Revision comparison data
* * * * *

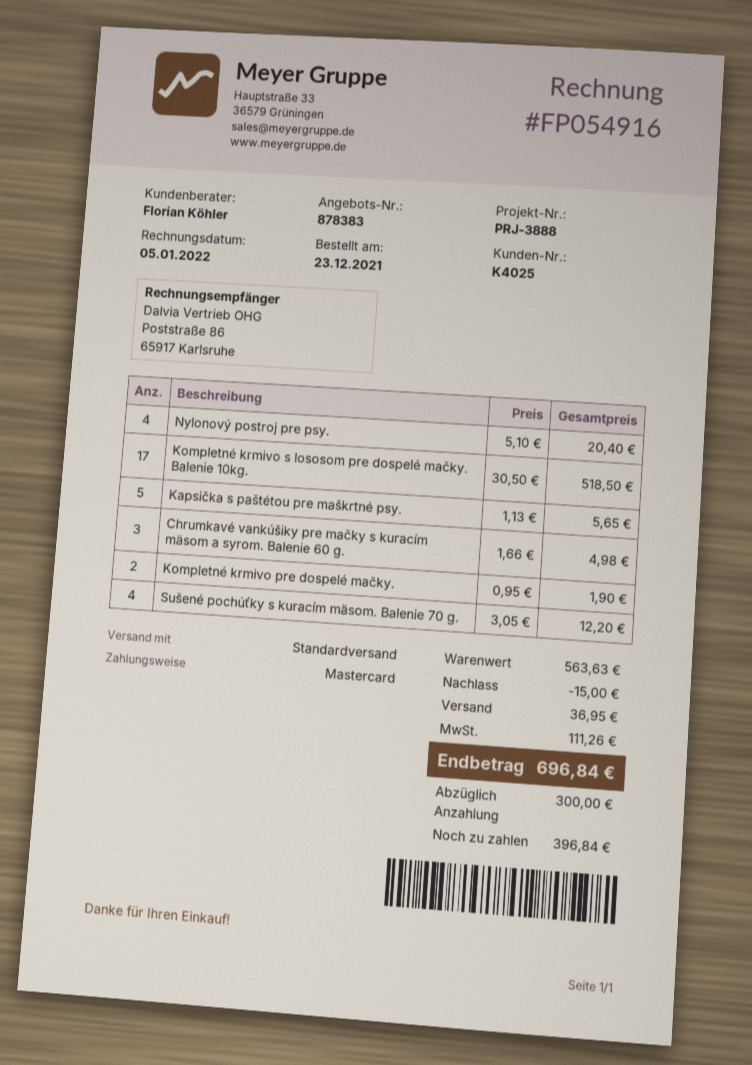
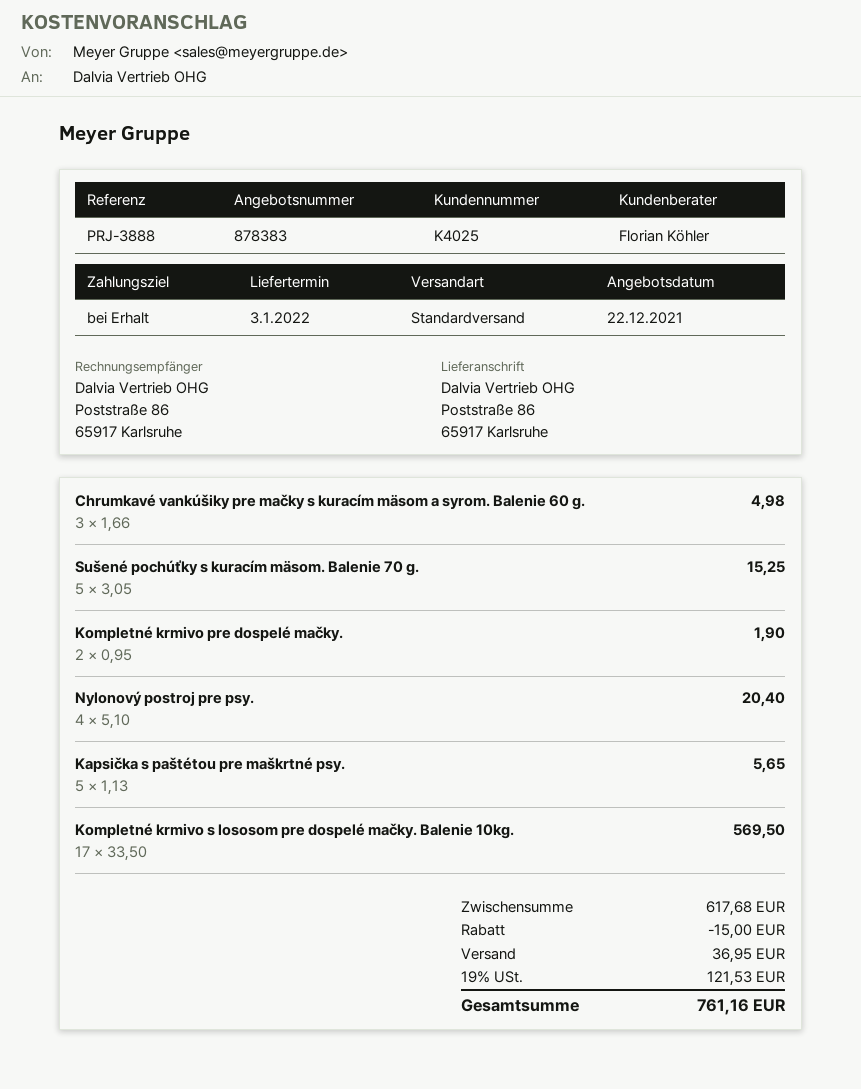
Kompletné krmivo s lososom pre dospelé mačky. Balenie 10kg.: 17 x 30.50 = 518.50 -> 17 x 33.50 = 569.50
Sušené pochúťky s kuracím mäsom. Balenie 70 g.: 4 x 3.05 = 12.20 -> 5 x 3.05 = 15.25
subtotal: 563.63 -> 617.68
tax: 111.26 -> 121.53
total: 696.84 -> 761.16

* * * * *

May I have exactly the lines from the one containing "subtotal: 563.63 -> 617.68" through the last line of the data, both included?

subtotal: 563.63 -> 617.68
tax: 111.26 -> 121.53
total: 696.84 -> 761.16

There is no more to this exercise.